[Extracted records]

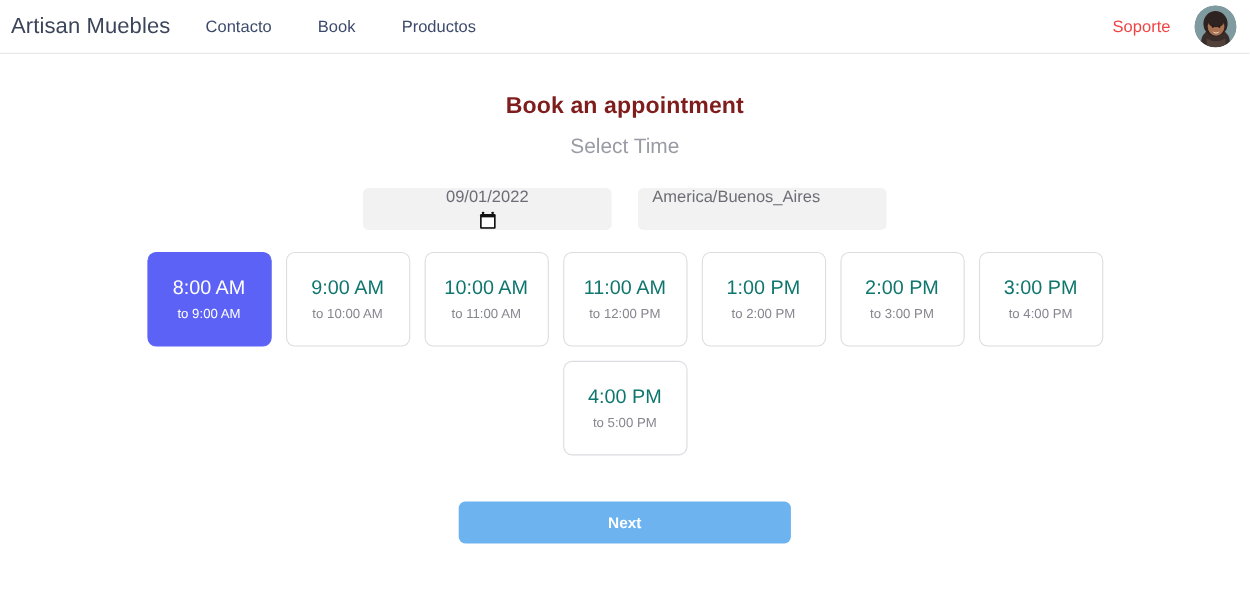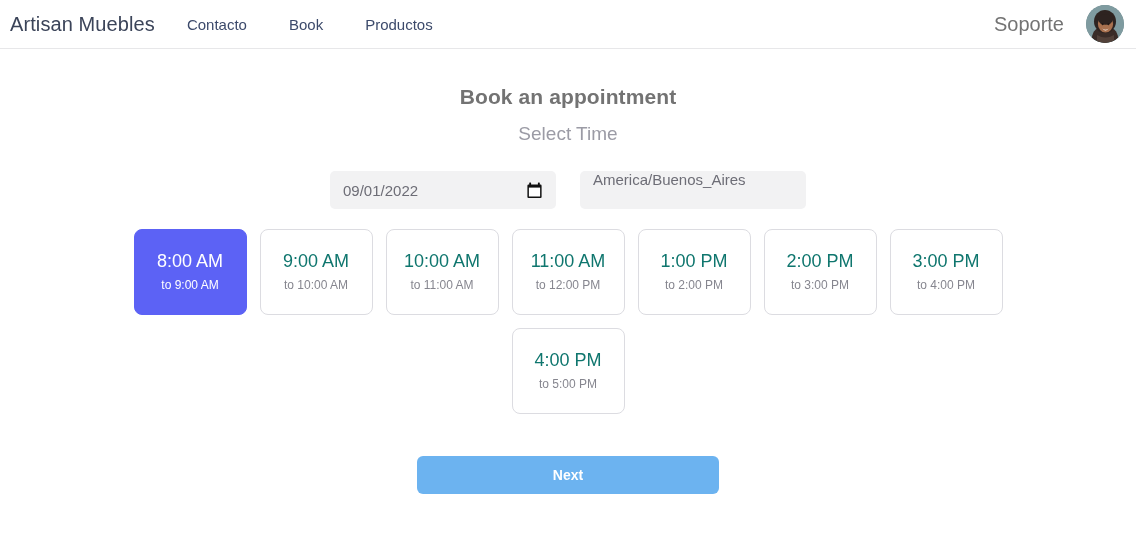--- a/index.html
+++ b/index.html
@@ -41,22 +41,22 @@
     white-space: nowrap;
     cursor: pointer;
   }
   .nav-right {
     margin-left: auto;
     display: flex;
     align-items: center;
     gap: 22px;
   }
   .support-link {
-    font-size: 20px;
-    color: #737373;
+    font-size: 15px;
+    color: #ef4444;
     white-space: nowrap;
     cursor: pointer;
   }
   .avatar {
     width: 38px;
     height: 38px;
     border-radius: 50%;
     overflow: hidden;
     flex: 0 0 auto;
     background: #6e8b90;
@@ -69,21 +69,21 @@
   .main {
     width: 100%;
     padding-top: 36px;
     display: flex;
     flex-direction: column;
     align-items: center;
   }
   .page-title {
     font-size: 21px;
     font-weight: bold;
-    color: #737373;
+    color: #7f1d1d;
     margin: 0;
     letter-spacing: 0.1px;
   }
   .page-subtitle {
     font-size: 19px;
     color: #9b9ba5;
     margin: 14px 0 0 0;
     font-weight: normal;
   }
 
@@ -97,20 +97,21 @@
   .date-field {
     width: 226px;
     height: 38px;
     background: #f2f2f3;
     border: none;
     border-radius: 5px;
     display: flex;
     align-items: center;
     padding: 0 13px;
     cursor: pointer;
+    flex-direction: column;
   }
   .date-value {
     font-size: 15px;
     color: #6d6d76;
     flex: 1;
   }
   .cal-icon { width: 17px; height: 17px; display: block; }
   .tz-field {
     width: 226px;
     height: 38px;

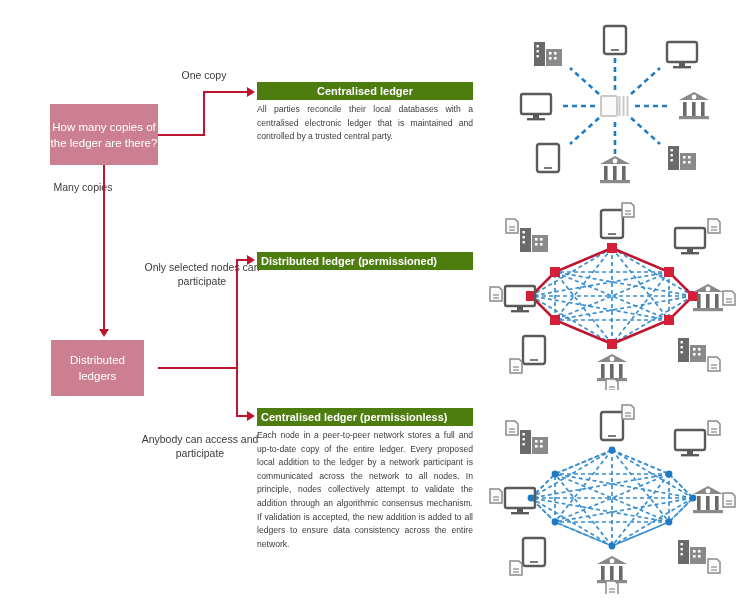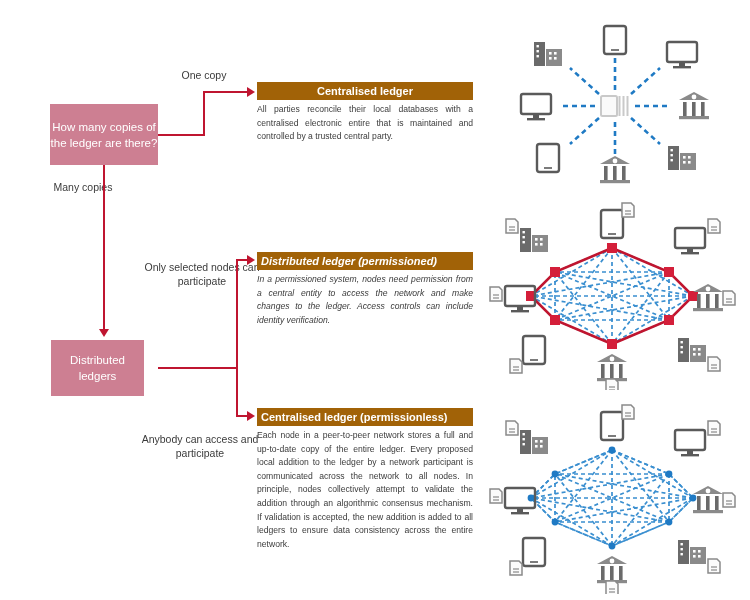--- a/index.html
+++ b/index.html
@@ -58,42 +58,42 @@
   #label-many-copies { left: 52px; top: 180px; width: 62px; }
   #label-selected { left: 142px; top: 224px; width: 120px; margin-top: 36px; }
   #label-anybody { left: 136px; top: 432px; width: 128px; }
 
   
   .card {
     position: absolute;
     width: 216px;
   }
   .card-header {
-    background: #a16207;
+    background: #4d7c0f;
     color: #ffffff;
     font-size: 11px;
     font-weight: bold;
     height: 18px;
     line-height: 18px;
     text-align: center;
     box-sizing: border-box;
     padding: 0 2px;
     white-space: nowrap;
     overflow: hidden;
   }
   .card-body {
     font-size: 8.6px;
     line-height: 13.6px;
     color: #3b3b3b;
     text-align: justify;
     padding-top: 3px;
     box-sizing: border-box;
   }
   #card-centralised { left: 257px; top: 82px; }
-  #card-permissioned { left: 257px; top: 252px; font-style: italic; }
+  #card-permissioned { left: 257px; top: 252px; }
   #card-permissionless { left: 257px; top: 408px; }
   #card-permissioned .card-header,
   #card-permissionless .card-header { text-align: left; padding-left: 4px; }
 
   
   .conn { position: absolute; background: #bf1530; }
   .conn-v { width: 2px; }
   .conn-h { height: 2px; }
 
   .arrow-head {
@@ -147,26 +147,25 @@
   <div class="conn conn-v" style="left:236px; top:367px; height:50px;"></div>
 
   <div class="conn conn-h" style="left:236px; top:259px; width:12px;"></div>
   <div class="arrow-head" style="left:247px; top:255px;"></div>
 
   <div class="conn conn-h" style="left:236px; top:415px; width:12px;"></div>
   <div class="arrow-head" style="left:247px; top:411px;"></div>
 
   <div class="card" id="card-centralised">
     <div class="card-header">Centralised ledger</div>
-    <div class="card-body">All parties reconcile their local databases with a centralised electronic entire that is maintained and controlled by a trusted central party.</div>
+    <div class="card-body">All parties reconcile their local databases with a centralised electronic ledger that is maintained and controlled by a trusted central party.</div>
   </div>
 
   <div class="card" id="card-permissioned">
     <div class="card-header">Distributed ledger (permissioned)</div>
-    <div class="card-body">In a permissioned system, nodes need permission from a central entity to access the network and make changes to the ledger. Access controls can include identity verification.</div>
   </div>
 
   <div class="card" id="card-permissionless">
     <div class="card-header">Centralised ledger (permissionless)</div>
     <div class="card-body">Each node in a peer-to-peer network stores a full and up-to-date copy of the entire ledger. Every proposed local addition to the ledger by a network participant is communicated across the network to all nodes. In principle, nodes collectively attempt to validate the addition through an algorithmic consensus mechanism. If validation is accepted, the new addition is added to all ledgers to ensure data consistency across the entire network.</div>
   </div>
 
   <svg class="netdiagram" id="net-centralised" viewBox="0 0 246 176">
     <defs>
       <g id="ic-tablet">

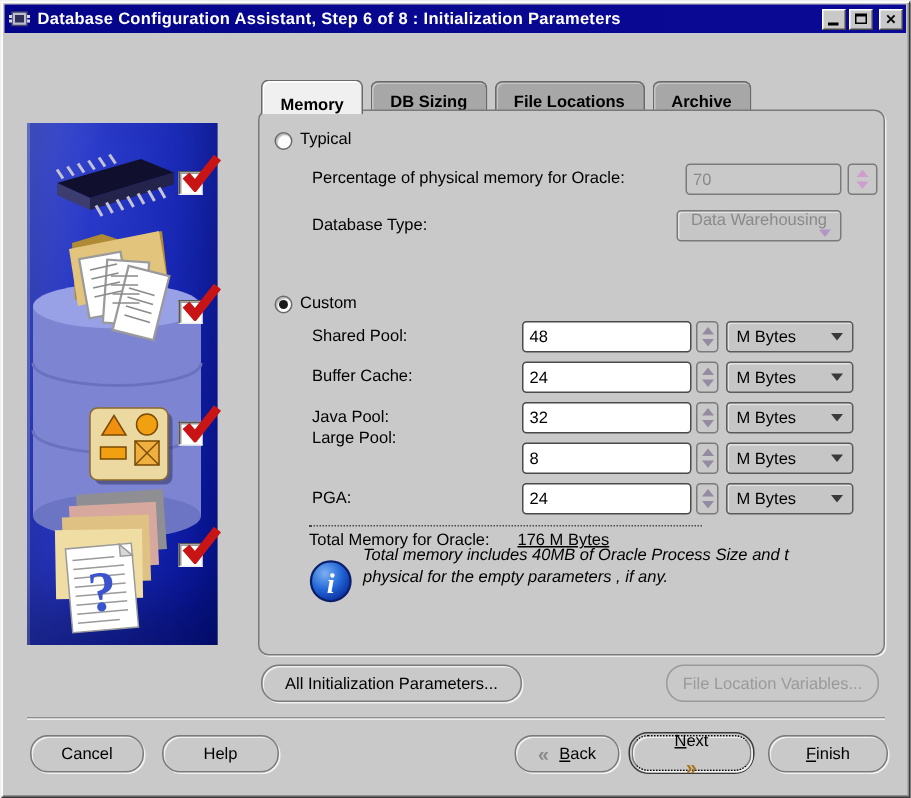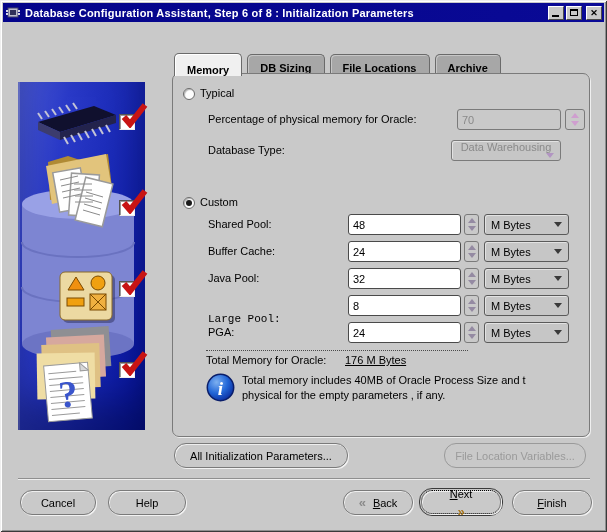--- a/index.html
+++ b/index.html
@@ -331,21 +331,21 @@
       </div>
     <div class="spin" style="left:291px; top:194px;">
         <span class="up"></span>
         <span class="dn"></span>
       </div>
     <div class="combo" style="left:311px; top:194px; width:85px;">
         <span>M Bytes</span>
         <span class="arrow"></span>
       </div>
 
-    <div class="lbl" style="left:35px; top:235px;font-family:Liberation Mono, monospace;">Large Pool:</div>
+    <div class="lbl" style="left:35px; top:208px;">Large Pool:</div>
     <div class="tfield" style="left:175px; top:221px; width:113px;">
         <span>8</span>
       </div>
     <div class="spin" style="left:291px; top:221px;">
         <span class="up"></span>
         <span class="dn"></span>
       </div>
     <div class="combo" style="left:311px; top:221px; width:85px;">
         <span>M Bytes</span>
         <span class="arrow"></span>
@@ -373,21 +373,21 @@
       <defs>
         <radialGradient id="ig" cx="35%" cy="30%" r="75%">
           <stop offset="0%" stop-color="#7db0f0"></stop>
             <stop offset="55%" stop-color="#2468d8"></stop>
             <stop offset="100%" stop-color="#0a2ea0"></stop>
         </radialGradient>
       </defs>
       <circle cx="14.5" cy="14.5" r="13.2" fill="url(#ig)" stroke="#0a1e6a" stroke-width="1.5"></circle>
       <text x="14.5" y="22" text-anchor="middle" font-family="Liberation Serif, serif" font-style="italic" font-weight="bold" font-size="19" fill="#ffffff">i</text>
     </svg>
-    <div class="info-text" style="left:69px; top:299px; width:340px;">
+    <div class="info-text" style="left:69px; top:289px; width:340px;font-style:italic;">
       <div>Total memory includes 40MB of Oracle Process Size and t</div>
       <div>physical for the empty parameters , if any.</div>
     </div>
   </div>
 
   <div class="btn" style="left:174px; top:443px; width:174px; height:25px;">
       <span>All Initialization Parameters...</span>
     </div>
   <div class="btn disabled" style="left:444px; top:443px; width:142px; height:25px;">
       <span>File Location Variables...</span>

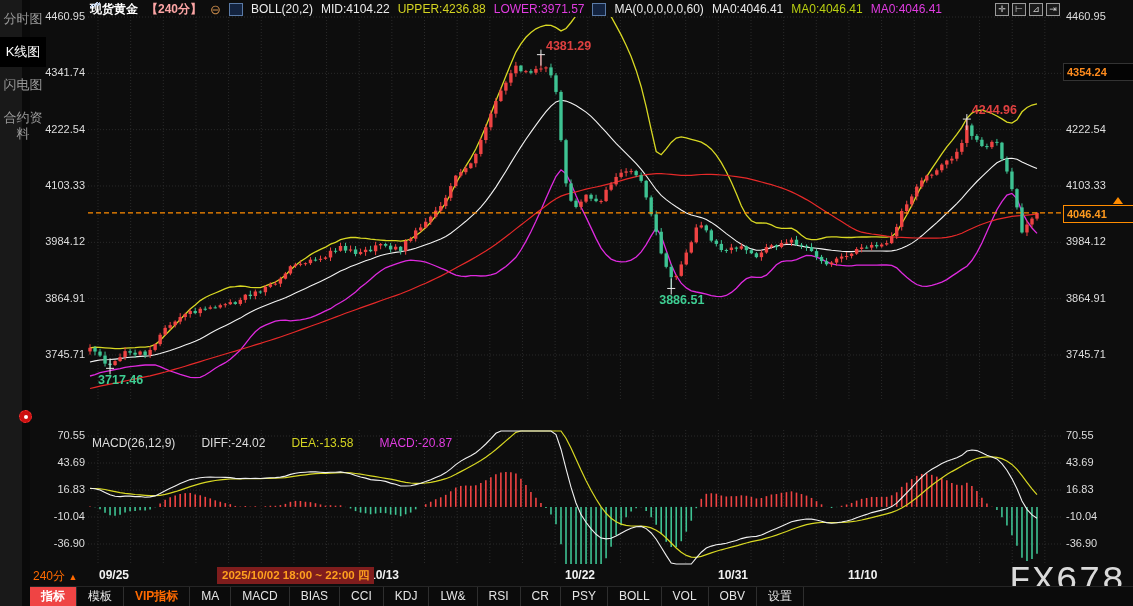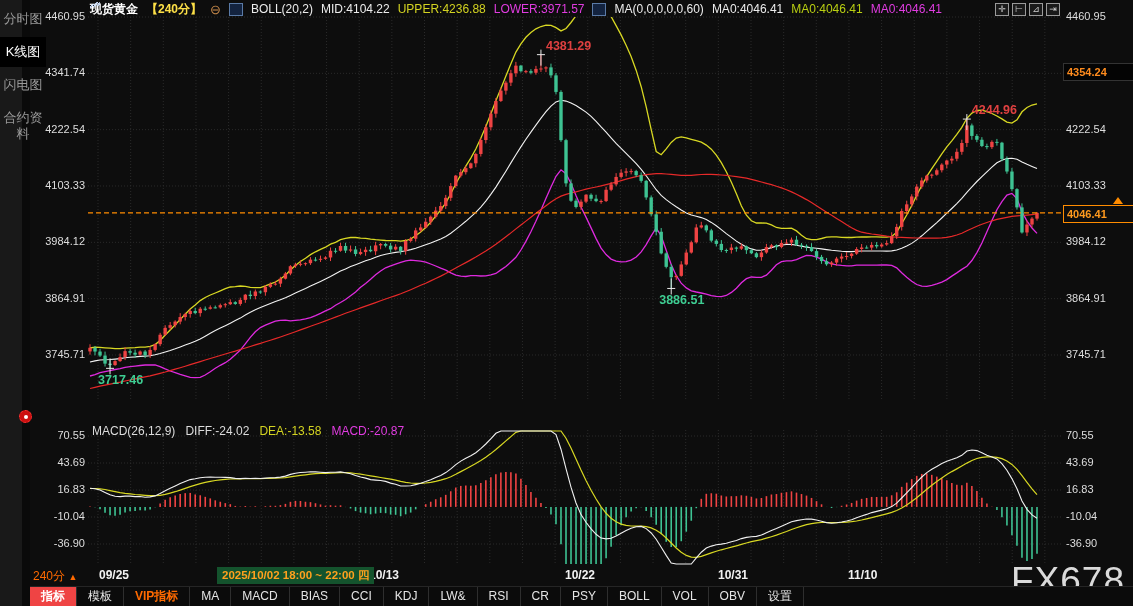--- a/index.html
+++ b/index.html
@@ -4,21 +4,21 @@
 <style>
   *{margin:0;padding:0;box-sizing:border-box}
   html,body{background:#000}
   #app{position:relative;width:1133px;height:606px;background:#0d0d0d;overflow:hidden;
        font-family:"Liberation Sans",sans-serif;color:#dcdcdc}
   svg{position:absolute;left:0;top:0}
   
   .topbar{position:absolute;left:90px;top:1px;height:16px;display:flex;gap:8px;align-items:center;
           font-size:12px;color:#ececec;white-space:nowrap;z-index:4}
   .bold{font-weight:bold}
-  .c-orange{color:#fde047}
+  .c-orange{color:#fca5a5}
   .c-yellow{color:#d3d321}
   .c-ygreen{color:#b9cf12}
   .c-magenta{color:#e03ce0}
   .mini-ico{display:inline-flex;width:14px;height:13px;background:#13233f;border:1px solid #5a7aa6;
             align-items:center;justify-content:center;cursor:pointer}
   .minus-ico{color:#c88a4a;font-size:13px;cursor:pointer;line-height:13px}
   .tr-icons{position:absolute;right:73px;top:3px;display:flex;gap:3px;z-index:4}
   .tr-ico{width:14px;height:13px;border:1px solid #9a9a9a;color:#cfcfcf;font-size:9px;line-height:11px;
           text-align:center;cursor:pointer;background:#1a1a1a}
   
@@ -28,42 +28,42 @@
             line-height:16px;text-align:center;word-break:break-all;cursor:pointer}
   .side-tab.active{background:#000000;color:#fff}
   .live-ico{position:absolute;left:19px;top:410px;width:13px;height:13px;border:1px dashed #ff3333;
             border-radius:50%;background:#cc1111;z-index:6;cursor:pointer}
   .live-ico:after{content:"";position:absolute;left:4px;top:4px;width:4px;height:4px;background:#fff;border-radius:50%}
   
   .ax{position:absolute;font-size:11px;color:#dedede;z-index:2;line-height:13px}
   .axl{left:31px;width:54px;text-align:right}
   .axr{left:1066px}
   .date-label{position:absolute;top:568px;font-size:12px;font-weight:bold;color:#f2f2f2;z-index:1}
-  .tooltip{position:absolute;left:217px;top:567px;height:17px;background:#14532d;color:#ffa11e;
+  .tooltip{position:absolute;left:217px;top:567px;height:17px;background:#7f1d1d;color:#ffa11e;
            font-size:11.5px;font-weight:bold;line-height:17px;padding:0 5px;z-index:3;white-space:nowrap}
   .period-btn{position:absolute;left:33px;top:568px;font-size:12px;font-weight:normal;color:#ff6a00;
               z-index:3;cursor:pointer}
   .period-btn .arr{font-size:9px}
   
   .pbox{position:absolute;left:1063px;width:76px;font-size:11px;font-weight:bold;z-index:3;
         text-align:left;padding:2px 3px;line-height:12px}
   .pbox-top{top:63px;background:#040404;border:1px solid #333;color:#ff8c1e}
   .pbox-cur{top:205px;background:#0d0d0d;border:1px solid #ff8c00;color:#ff9a1e}
   .ptri{position:absolute;left:1113px;top:197px;width:0;height:0;z-index:3;
         border-left:5px solid transparent;border-right:5px solid transparent;border-bottom:7px solid #ff8c00}
   
-  .macd-head{position:absolute;left:92px;top:424px;font-size:12px;display:flex;gap:10px;z-index:2;white-space:nowrap}
+  .macd-head{position:absolute;left:92px;top:436px;font-size:12px;display:flex;gap:26px;z-index:2;white-space:nowrap}
   
   .footer{position:absolute;left:30px;right:0;bottom:0;height:20px;background:#0b0b0b;
           border-top:1px solid #252525;display:flex;font-size:12px;color:#e4e4e4;z-index:4}
   .ftab{padding:0 11px;line-height:19px;border-right:1px solid #2e2e2e;cursor:pointer;white-space:nowrap}
   .ftab.active{background:#ef4444;color:#fff;font-weight:bold}
   .ftab.vip{color:#ff6a00;font-weight:bold}
   .watermark{position:absolute;right:8px;bottom:4px;font-size:37px;color:#dadada;letter-spacing:1px;
-             z-index:2;font-family:Liberation Sans, sans-serif}
+             z-index:2;font-family:Liberation Mono, monospace}
 </style>
 </head>
 <body>
 
 <div id="app">
 
   <svg id="chart-svg" width="1133" height="606">
       <defs>
         <clipPath id="clipMain">
           <rect x="88" y="17" width="974" height="383"></rect>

EXERCISE BRIEF — Show the lines from the data above that contain the string "party".

ANSWER TO THE PROBLEM —
-    <div class="card-body">All parties reconcile their local databases with a centralised electronic entire that is maintained and controlled by a trusted central party.</div>
+    <div class="card-body">All parties reconcile their local databases with a centralised electronic ledger that is maintained and controlled by a trusted central party.</div>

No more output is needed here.